The system is, by its very definition, exclusionary. This season, two non-"power" teams -- Utah and Boise State -- are both undefeated and ranked in the Top 10 nationally. Only one will break through the class ceiling, and even then, there is no talk that either would be one of two teams selected to actually compete for the national title.

An even larger source of contention is the process to select the two teams that play for the national title. The top two teams are derived from a combination of two "human" polls (conducted among college football coaches and select outside experts) and the average of a
batch of rankings determined by computer algorithm. (Google, it ain't.)

The polling is opaque. Coaches are inherently biased. Experts can only watch so many games at once. Numbers baked into a computer program can never tell the whole story. Ultimately, sorting among half-a-dozen -- or more -- worthy contenders is perennially maddening to fans. The Associated Press thought so little of the BCS process that it removed its own poll of college football writers from the formula.

So how to bring the country together and deliver the playoff everyone wants? The solution is to "open-source" it.

It starts by curbing the current BCS cabal. Mandate a one-time opt-out of the current system for any school or conference interested in a playoff.

From there, create a pool of willing playoff participants. But it can't be based on the same old power-conference politics.
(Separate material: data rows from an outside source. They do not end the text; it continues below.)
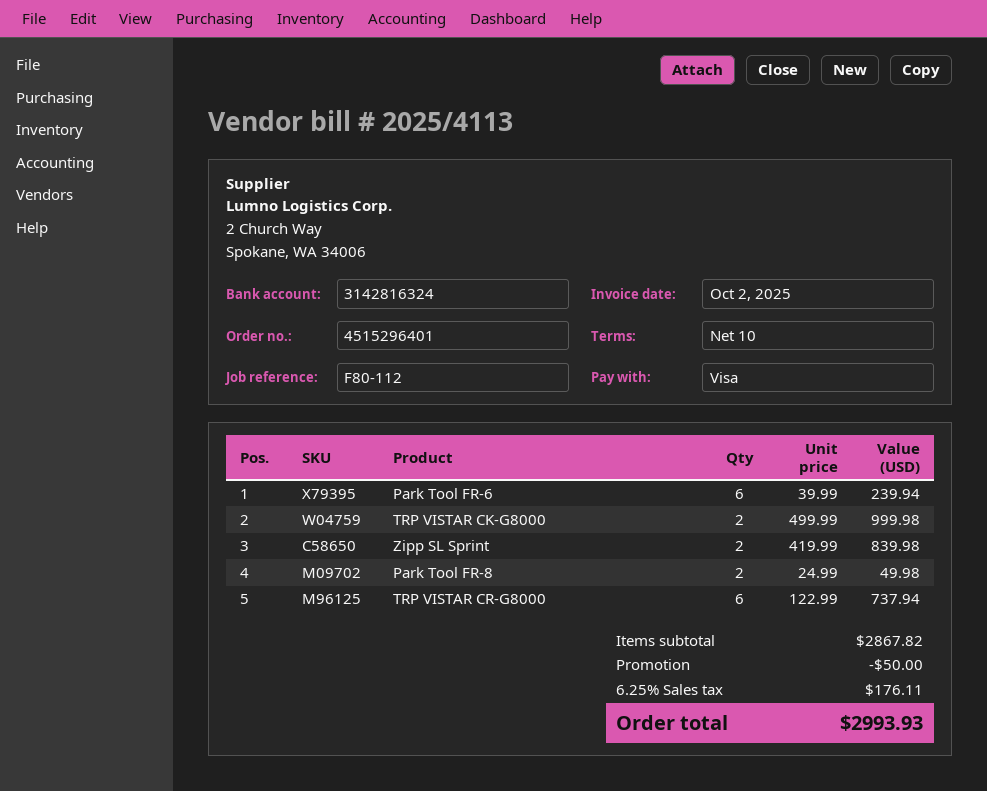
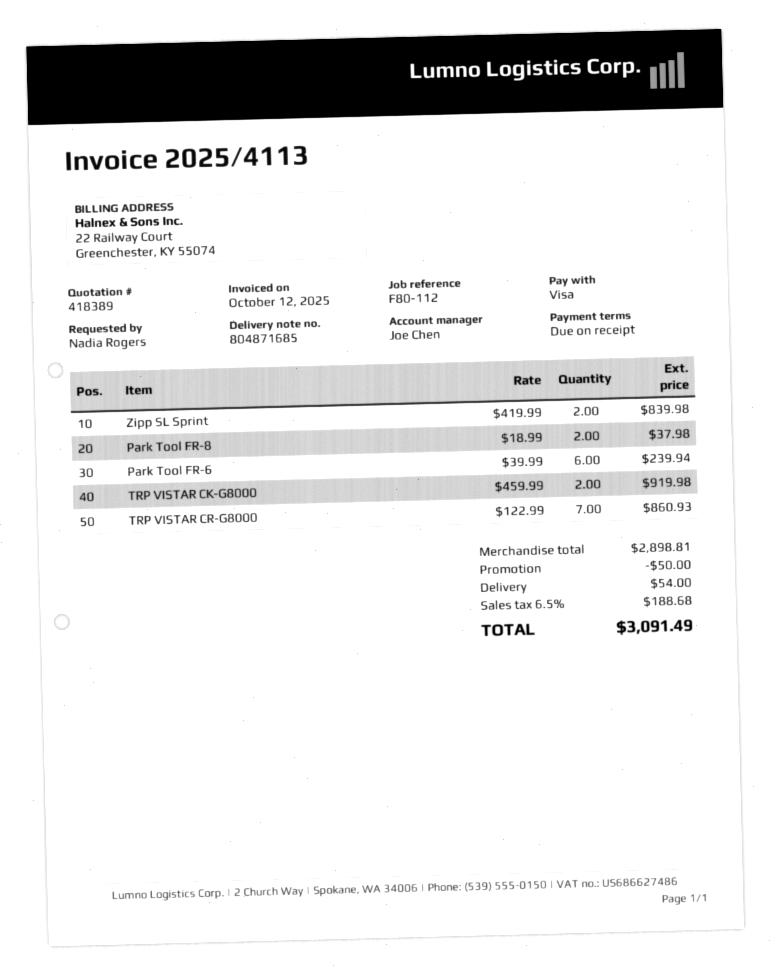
invoice date: 2025-10-02 -> 2025-10-12
payment terms: 10 days -> on receipt
TRP VISTAR CK-G8000: 2 x 499.99 = 999.98 -> 2 x 459.99 = 919.98
Park Tool FR-8: 2 x 24.99 = 49.98 -> 2 x 18.99 = 37.98
TRP VISTAR CR-G8000: 6 x 122.99 = 737.94 -> 7 x 122.99 = 860.93
subtotal: 2867.82 -> 2898.81
shipping: none -> 54.00
tax: 6.25% = 176.11 -> 6.5% = 188.68
total: 2993.93 -> 3091.49

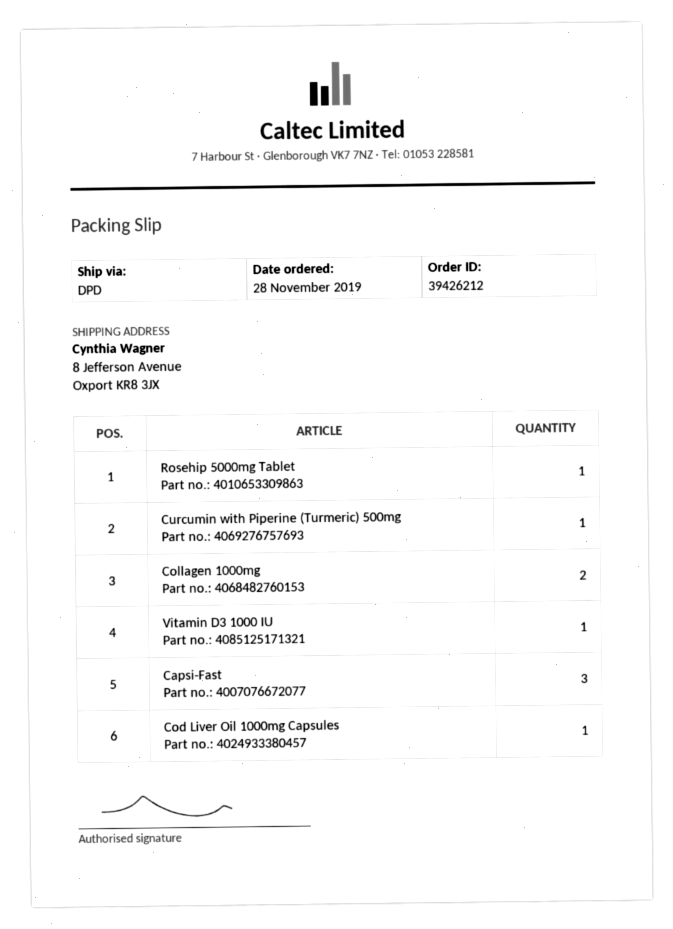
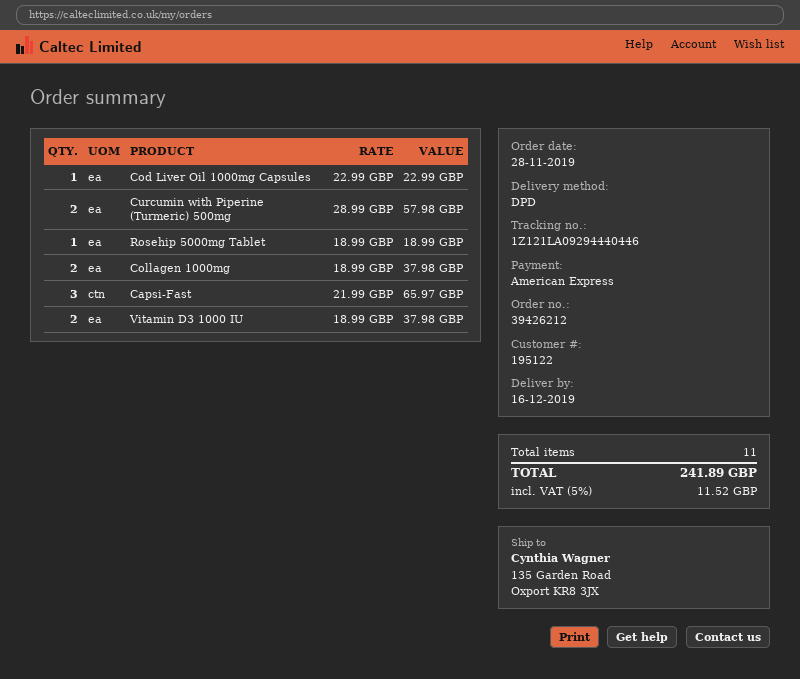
ship to: 8 Jefferson Avenue, Oxport KR8 3JX -> 135 Garden Road, Oxport KR8 3JX
Curcumin with Piperine (Turmeric) 500mg: 1 -> 2
Vitamin D3 1000 IU: 1 -> 2

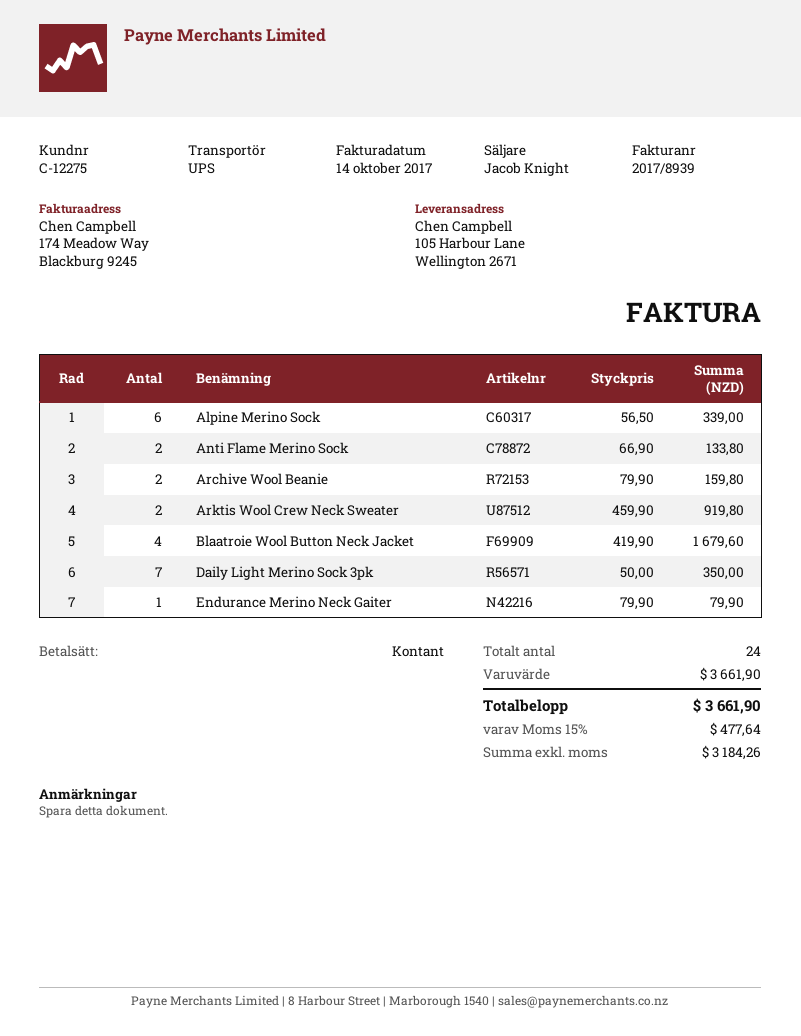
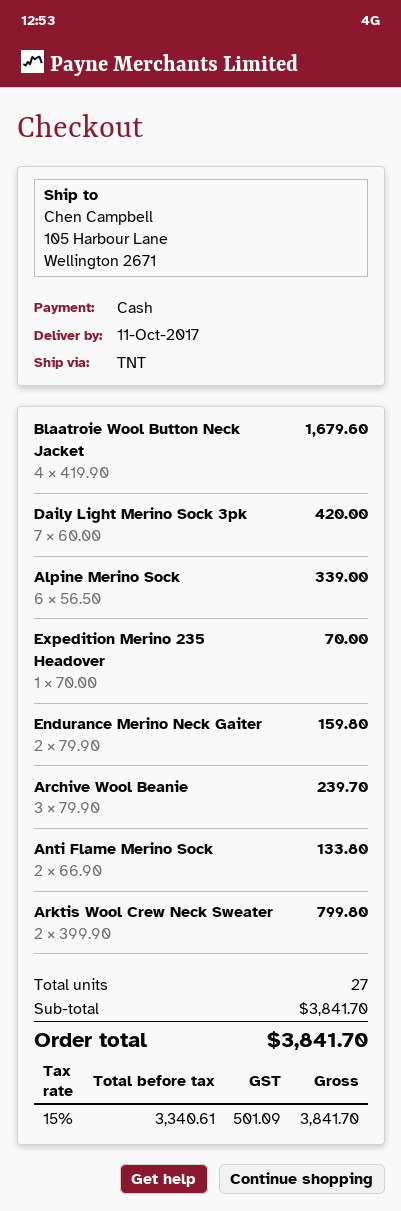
shipping method: UPS -> TNT
Archive Wool Beanie: 2 x 79.90 = 159.80 -> 3 x 79.90 = 239.70
Arktis Wool Crew Neck Sweater: 2 x 459.90 = 919.80 -> 2 x 399.90 = 799.80
Daily Light Merino Sock 3pk: 7 x 50.00 = 350.00 -> 7 x 60.00 = 420.00
Endurance Merino Neck Gaiter: 1 x 79.90 = 79.90 -> 2 x 79.90 = 159.80
Expedition Merino 235 Headover: none -> 1 x 70.00 = 70.00
total quantity: 24 -> 27
subtotal: 3661.90 -> 3841.70
net: 3184.26 -> 3340.61
tax: 15% = 477.64 -> 15% = 501.09
total: 3661.90 -> 3841.70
Open the playoff system to any team that wants to be a part of it. That allows any conscientious objectors to a playoff -- university presidents or conference commissioners -- to opt out, for any reason. Their teams will simply not be eligible to participate in the playoff. Left intact are the schools with a commitment to a playoff.

Next, we need a more structurally sound and sustainable system to determine the 8 playoff teams. For starters, eliminate the current bloated bureaucracy of ranking teams through a hazy mix of conflicted coaches, so-called experts and soulless computers.
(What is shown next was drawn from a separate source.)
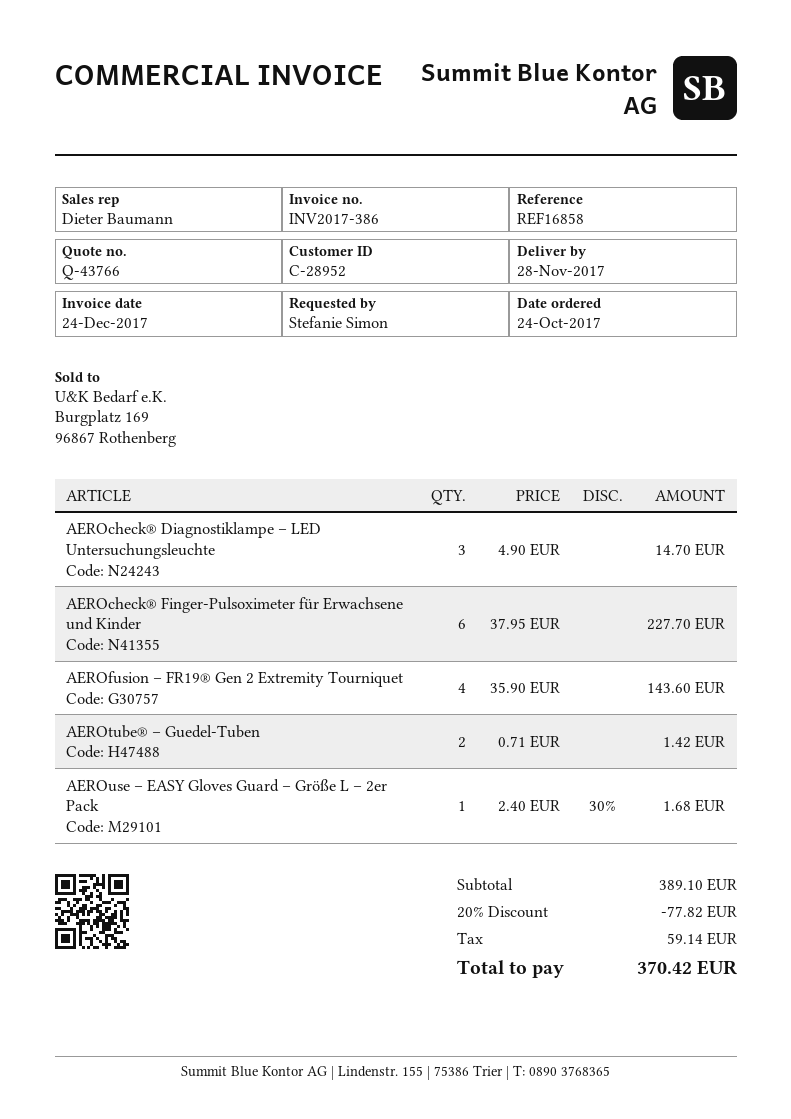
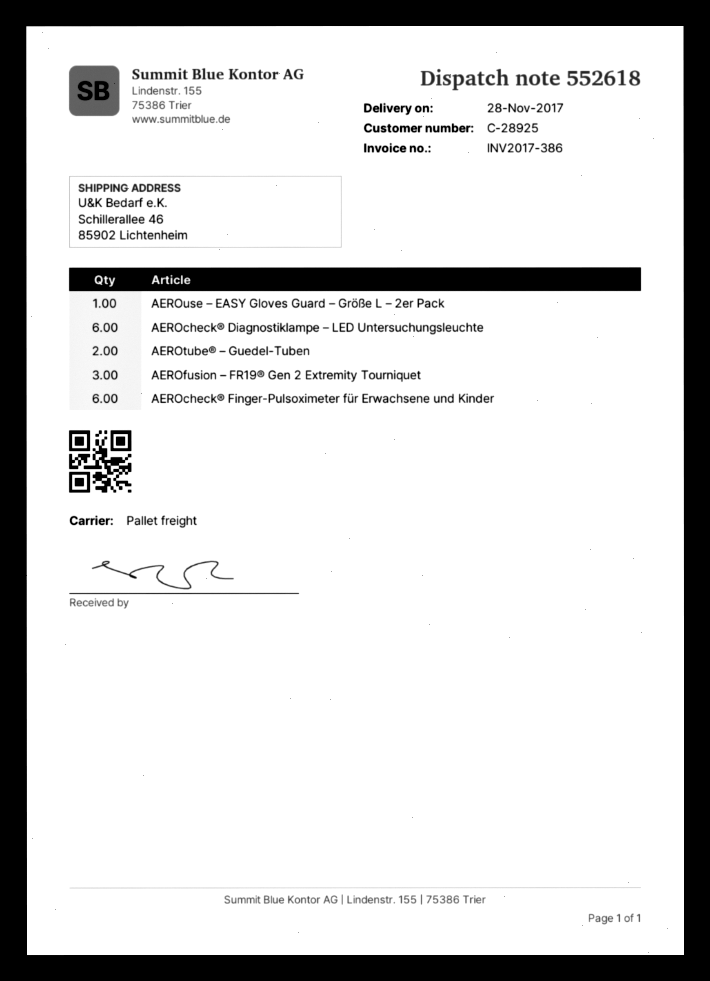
customer number: C-28952 -> C-28925
AEROcheck® Diagnostiklampe – LED Untersuchungsleuchte: 3 -> 6
AEROfusion – FR19® Gen 2 Extremity Tourniquet: 4 -> 3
Instead, tap into the renewable energy of the fans themselves. Replace the current convoluted ranking system with a nationalized "Fan Poll," open to any registered fan to submit their own Top 8 ballot. Give fans themselves the biggest stake in this new process and its outcome; trust their interest in taking it seriously. These results would create a self-fulfilling mandate -- what outraged coach or pundit could seriously disagree with a nation of fans weighing in?

If your campaign proved anything, Mr. President-elect, it was that the power of the Web to efficiently enable the actions of a massive collection of motivated, individual people. Harness that again: The sheer volume of participants will ensure that no single constituency will dominate; a free market of fans -- with limited, helpful regulation from your National Office of College Football Playoff -- will deliver the wisest, fairest, most transparent group of 8 playoff teams each season.
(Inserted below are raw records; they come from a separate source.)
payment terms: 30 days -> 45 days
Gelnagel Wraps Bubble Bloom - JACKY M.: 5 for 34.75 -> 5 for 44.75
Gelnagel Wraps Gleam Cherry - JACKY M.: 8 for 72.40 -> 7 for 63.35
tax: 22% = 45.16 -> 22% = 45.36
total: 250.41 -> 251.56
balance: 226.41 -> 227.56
A college football playoff powered by populism inclusively puts the process in the hands of whoever wants to create the change they want: Whether you are a university trustee or a fan on the couch, only participate if you care to -- but, in the end, everyone choosing to take part is motivated by a vested interest in the best outcome possible for the sport.

After that, it's easy: Three rounds, three weeks, one champion: In a way you and the country might recognize, a "Champ We Can Believe In."

-- D.S.

(Update: Smart overview of the landscape from Josh Levin at Slate. Wilbon weighed in Tuesday.)

2 comments:

Steve said...

I could go along with this. It's certainly better than your every team in the playoffs idea.

Luke Bell said...

Fans wouldn't take it seriously. Have you ever been on a college football message board? Read the comments on any college football post you made yourself. Fans are worse than the coaches.

Otherwise, I am ok with it, and I am an "obstructionist" Big 10 guy.